The Resilient Infrastructure Solution: How It Works

To accelerate the change toward a sustainable and affordable low-carbon economy, we need to develop the means to rapidly and globally deploy both infrastructure solutions and build factories to scale new clean energy, water and materials technologies.  

The chart below describes a structure that allows all of the important players to participate in accelerating the development and deployment of these technologies and solutions.

Resourcient is focused both on bringing the necessary parties together to enable this novel delivery construct, and on teaming with the various players to create a growing template of projects that can be readily deployed. 

Resourcient is focused both on bringing the necessary parties together to enable this novel delivery construct, and on teaming with the various players to create a growing template of projects that can be readily deployed. 

1. Local Deployment. Ultimately, the economic impact of the deployment of clean energy, water and materials technologies will be local and will require local communities and cities to utilize and be able to pay for the benefits of the products and services provided.  We envision a construct under which cities and communities could apply to have pre-packaged deployments placed in their jurisdictions.

2. Principal Financial Support. In order to make the kind of impact we need in order to address global needs for affordable and clean energy, water and materials, very large scale financial support will be required.  Only the largest sovereign wealth funds and pension funds can supply that scale of capital.  Resourcient Capital Corporation is designed to both deliver them the type of financial returns they need, to insulate them from technology risks, and provide them a financial reason to participate in projects and factories that will ultimately benefit their own financial beneficiaries.

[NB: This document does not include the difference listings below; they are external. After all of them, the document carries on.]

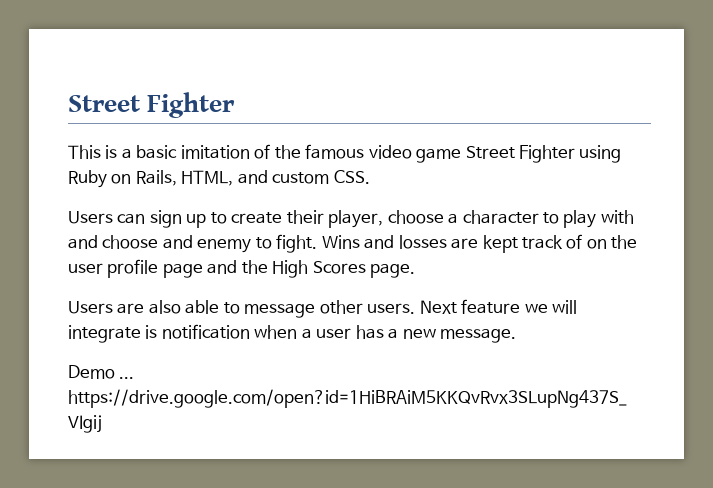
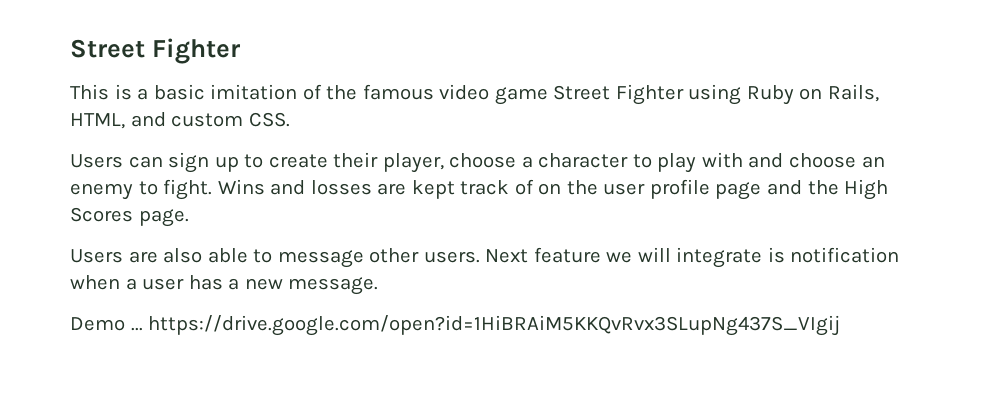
- Users can sign up to create their player, choose a character to play with and choose and enemy to fight.
+ Users can sign up to create their player, choose a character to play with and choose an enemy to fight.

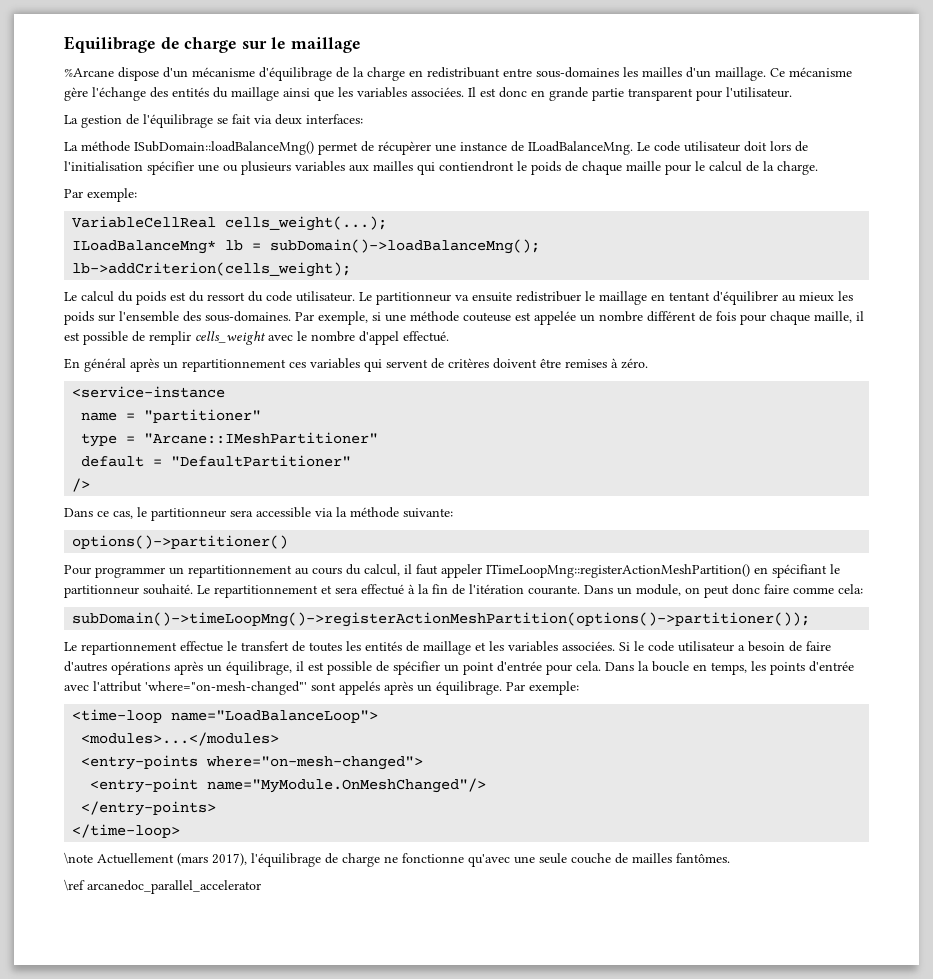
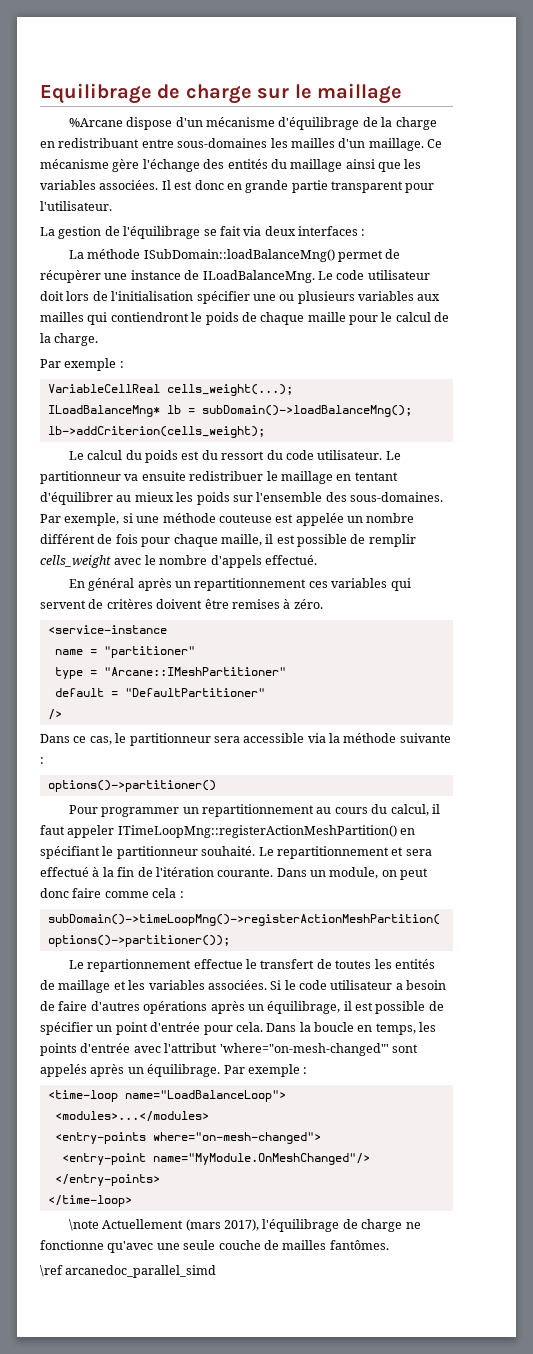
- La gestion de l'équilibrage se fait via deux interfaces:
+ La gestion de l'équilibrage se fait via deux interfaces :
  Le code utilisateur doit lors de l'initialisation spécifier une ou plusieurs variables aux mailles qui contiendront le poids de chaque maille pour le calcul de la charge.
- Par exemple:
+ Par exemple :
- Par exemple, si une méthode couteuse est appelée un nombre différent de fois pour chaque maille, il est possible de remplir cells_weight avec le nombre d'appel effectué.
+ Par exemple, si une méthode couteuse est appelée un nombre différent de fois pour chaque maille, il est possible de remplir cells_weight avec le nombre d'appels effectué.
- Dans ce cas, le partitionneur sera accessible via la méthode suivante:
+ Dans ce cas, le partitionneur sera accessible via la méthode suivante :
- Dans un module, on peut donc faire comme cela:
+ Dans un module, on peut donc faire comme cela :
- Dans la boucle en temps, les points d'entrée avec l'attribut 'where="on-mesh-changed"' sont appelés après un équilibrage. Par exemple:
+ Dans la boucle en temps, les points d'entrée avec l'attribut 'where="on-mesh-changed"' sont appelés après un équilibrage. Par exemple :
- \ref arcanedoc_parallel_accelerator
+ \ref arcanedoc_parallel_simd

3. Secondary Financial Support. There are already a series of major lenders and financial products that can help underwrite the deployment of these projects, however, these are typically fairly low risk and low return junior instruments. 

4. Supplemental Financial Support.  In situations where state or federal governments desire to support specific projects that might otherwise not be financially feasible, a third layer of support, typically in the form of guarantees underwriting the principal financial layer can make the difference in the viability of desireable deployments. We do not envision this as necessary in most projects, but it has proven a low cost, high benefit solution in the past.

5. Corporate Underwriting.  An additiional element that can be introduced is the participation of major corporations, such as a GE, Panasonic, Total, StatOil, Engie, National Grid and others to serve as the general contractor in delivering these projects.  By teaming with major international corporations, the projects can be appropriately underwritten in a way that provides the financial backers with adequate risk assurance, provides the major corporates both with an attractive stream of project revenues and the ability to partner with and gain access to new technologies.

 

6. Commercial Technology. In order to assure overall project success, we will base our projects on commercially-proven technologies.  As new technologies scale and become bankable, we will incorporate them to enhance performance and return. 

7. New Technology. This overall structure provides a means for new technologies to be more rapidly brought to market, tested and scaled than is possible through the means available today.